◆ **EXERCISE PROMPT**:
What you return must be the full data, repeated verbatim, with no pictures in it.

◆ **PROVIDED MATERIAL**:
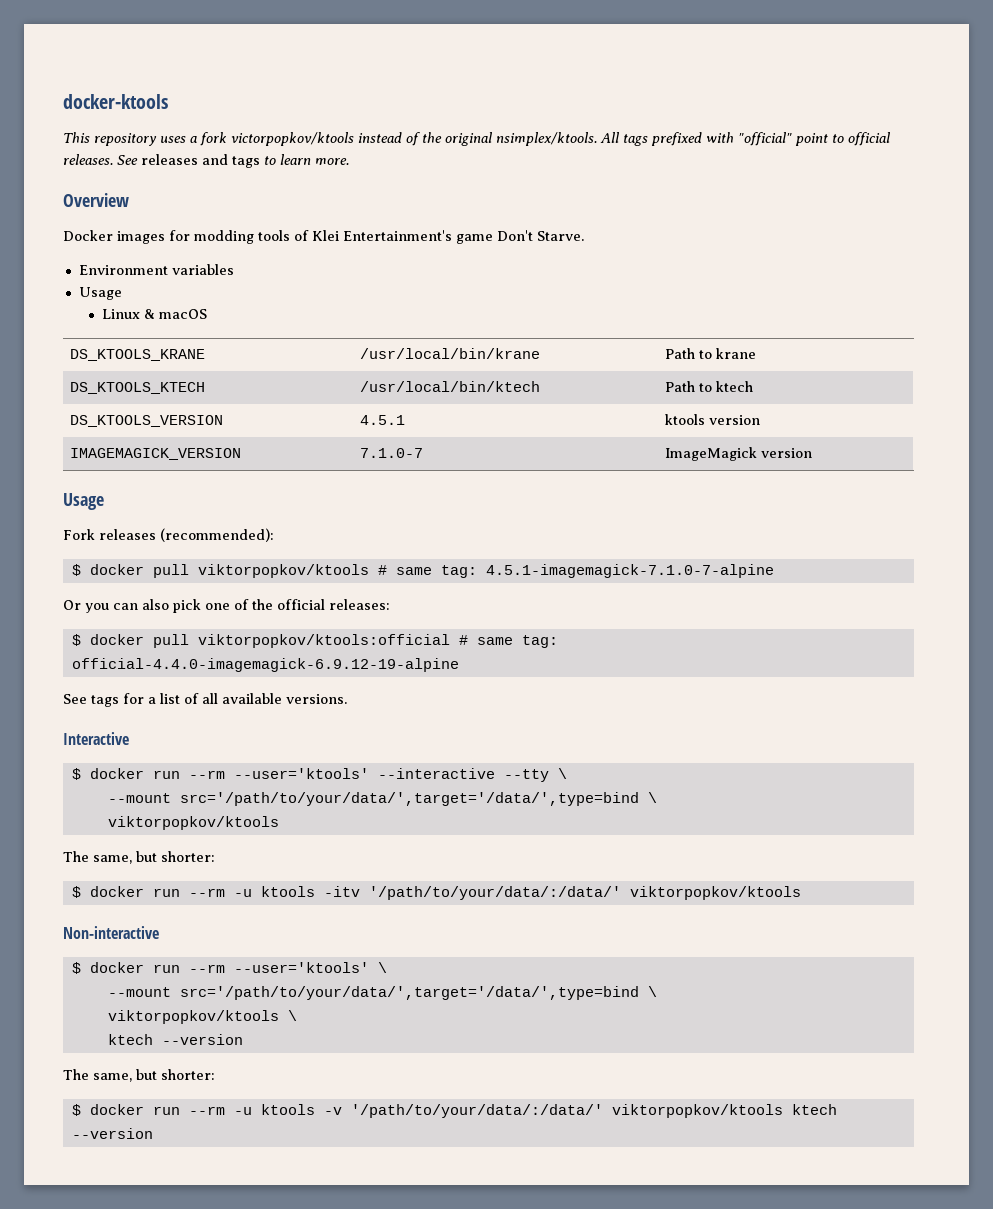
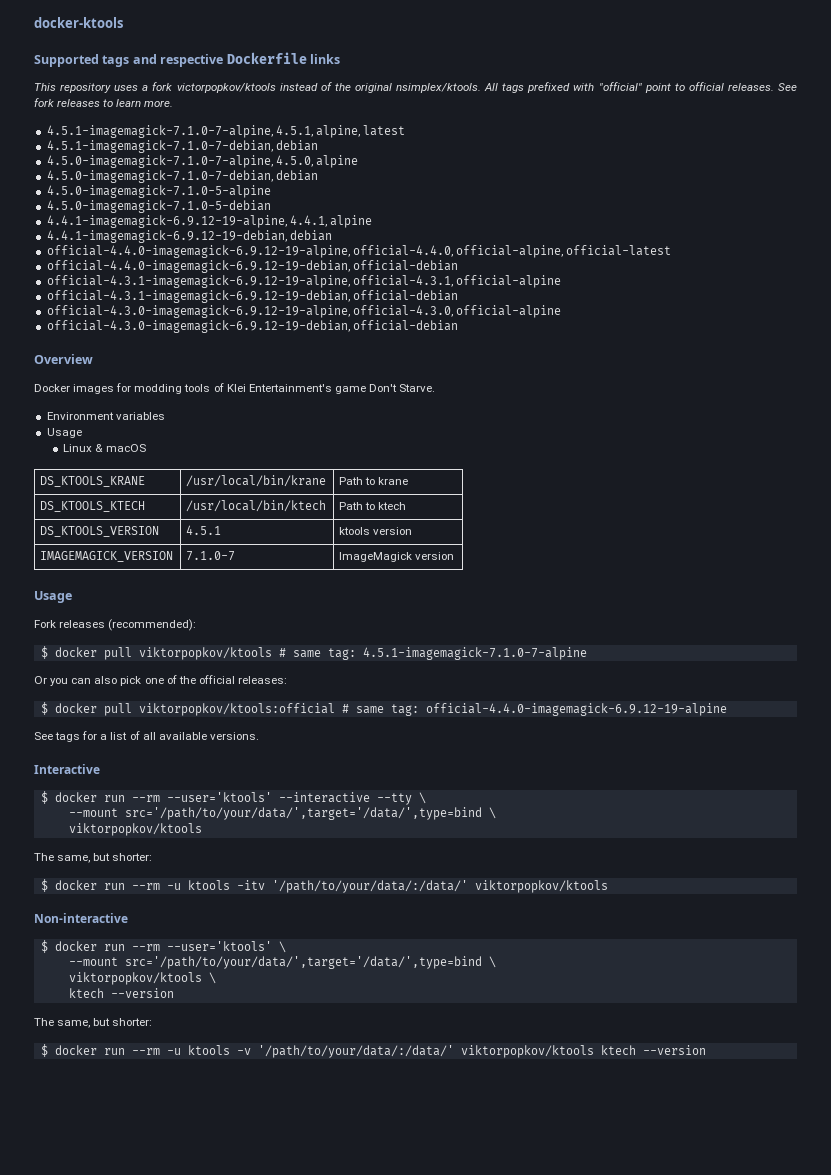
+ Supported tags and respective Dockerfile links
- See releases and tags to learn more.
+ See fork releases to learn more.
+ 4.5.1-imagemagick-7.1.0-7-alpine, 4.5.1, alpine, latest
+ 4.5.1-imagemagick-7.1.0-7-debian, debian
+ 4.5.0-imagemagick-7.1.0-7-alpine, 4.5.0, alpine
+ 4.5.0-imagemagick-7.1.0-7-debian, debian
+ 4.5.0-imagemagick-7.1.0-5-alpine
+ 4.5.0-imagemagick-7.1.0-5-debian
+ 4.4.1-imagemagick-6.9.12-19-alpine, 4.4.1, alpine
+ 4.4.1-imagemagick-6.9.12-19-debian, debian
+ official-4.4.0-imagemagick-6.9.12-19-alpine, official-4.4.0, official-alpine, official-latest
+ official-4.4.0-imagemagick-6.9.12-19-debian, official-debian
+ official-4.3.1-imagemagick-6.9.12-19-alpine, official-4.3.1, official-alpine
+ official-4.3.1-imagemagick-6.9.12-19-debian, official-debian
+ official-4.3.0-imagemagick-6.9.12-19-alpine, official-4.3.0, official-alpine
+ official-4.3.0-imagemagick-6.9.12-19-debian, official-debian

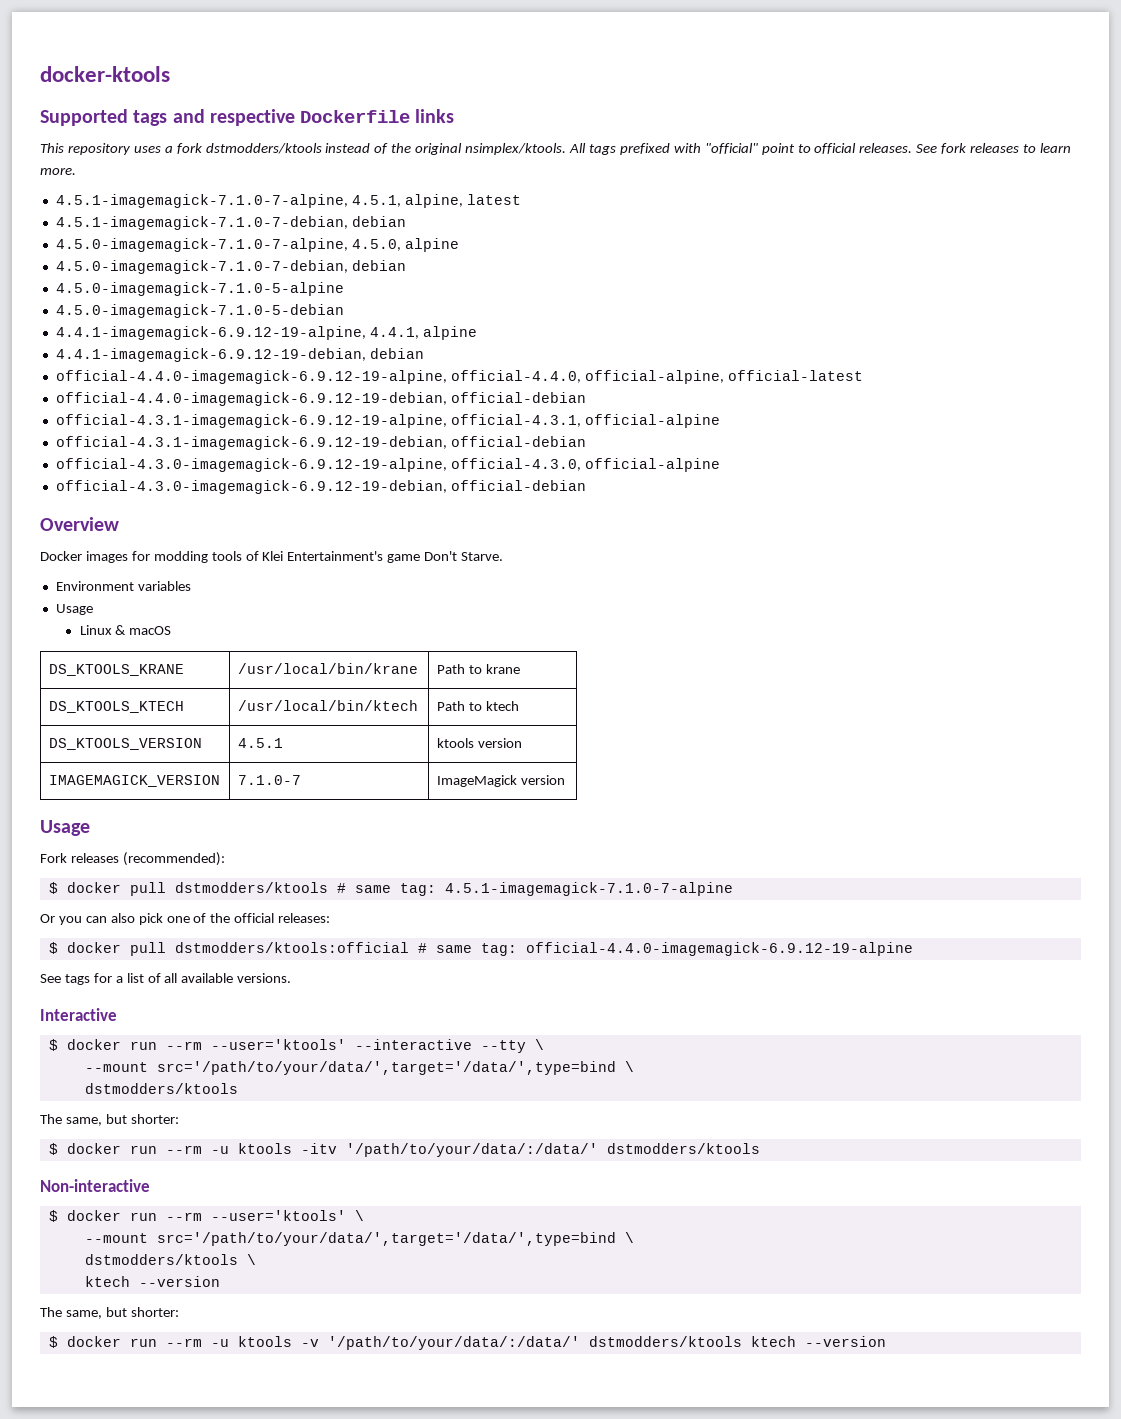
- This repository uses a fork victorpopkov/ktools instead of the original nsimplex/ktools.
+ This repository uses a fork dstmodders/ktools instead of the original nsimplex/ktools.
- $ docker pull viktorpopkov/ktools # same tag: 4.5.1-imagemagick-7.1.0-7-alpine
+ $ docker pull dstmodders/ktools # same tag: 4.5.1-imagemagick-7.1.0-7-alpine
- $ docker pull viktorpopkov/ktools:official # same tag: official-4.4.0-imagemagick-6.9.12-19-alpine
+ $ docker pull dstmodders/ktools:official # same tag: official-4.4.0-imagemagick-6.9.12-19-alpine
  $ docker run --rm --user='ktools' --interactive --tty \
  --mount src='/path/to/your/data/',target='/data/',type=bind \
- viktorpopkov/ktools
+ dstmodders/ktools
- $ docker run --rm -u ktools -itv '/path/to/your/data/:/data/' viktorpopkov/ktools
+ $ docker run --rm -u ktools -itv '/path/to/your/data/:/data/' dstmodders/ktools
- viktorpopkov/ktools \
+ dstmodders/ktools \
- $ docker run --rm -u ktools -v '/path/to/your/data/:/data/' viktorpopkov/ktools ktech --version
+ $ docker run --rm -u ktools -v '/path/to/your/data/:/data/' dstmodders/ktools ktech --version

◆ **WORKED SOLUTION**:
+ Supported tags and respective Dockerfile links
- See releases and tags to learn more.
+ See fork releases to learn more.
+ 4.5.1-imagemagick-7.1.0-7-alpine, 4.5.1, alpine, latest
+ 4.5.1-imagemagick-7.1.0-7-debian, debian
+ 4.5.0-imagemagick-7.1.0-7-alpine, 4.5.0, alpine
+ 4.5.0-imagemagick-7.1.0-7-debian, debian
+ 4.5.0-imagemagick-7.1.0-5-alpine
+ 4.5.0-imagemagick-7.1.0-5-debian
+ 4.4.1-imagemagick-6.9.12-19-alpine, 4.4.1, alpine
+ 4.4.1-imagemagick-6.9.12-19-debian, debian
+ official-4.4.0-imagemagick-6.9.12-19-alpine, official-4.4.0, official-alpine, official-latest
+ official-4.4.0-imagemagick-6.9.12-19-debian, official-debian
+ official-4.3.1-imagemagick-6.9.12-19-alpine, official-4.3.1, official-alpine
+ official-4.3.1-imagemagick-6.9.12-19-debian, official-debian
+ official-4.3.0-imagemagick-6.9.12-19-alpine, official-4.3.0, official-alpine
+ official-4.3.0-imagemagick-6.9.12-19-debian, official-debian

- This repository uses a fork victorpopkov/ktools instead of the original nsimplex/ktools.
+ This repository uses a fork dstmodders/ktools instead of the original nsimplex/ktools.
- $ docker pull viktorpopkov/ktools # same tag: 4.5.1-imagemagick-7.1.0-7-alpine
+ $ docker pull dstmodders/ktools # same tag: 4.5.1-imagemagick-7.1.0-7-alpine
- $ docker pull viktorpopkov/ktools:official # same tag: official-4.4.0-imagemagick-6.9.12-19-alpine
+ $ docker pull dstmodders/ktools:official # same tag: official-4.4.0-imagemagick-6.9.12-19-alpine
  $ docker run --rm --user='ktools' --interactive --tty \
  --mount src='/path/to/your/data/',target='/data/',type=bind \
- viktorpopkov/ktools
+ dstmodders/ktools
- $ docker run --rm -u ktools -itv '/path/to/your/data/:/data/' viktorpopkov/ktools
+ $ docker run --rm -u ktools -itv '/path/to/your/data/:/data/' dstmodders/ktools
- viktorpopkov/ktools \
+ dstmodders/ktools \
- $ docker run --rm -u ktools -v '/path/to/your/data/:/data/' viktorpopkov/ktools ktech --version
+ $ docker run --rm -u ktools -v '/path/to/your/data/:/data/' dstmodders/ktools ktech --version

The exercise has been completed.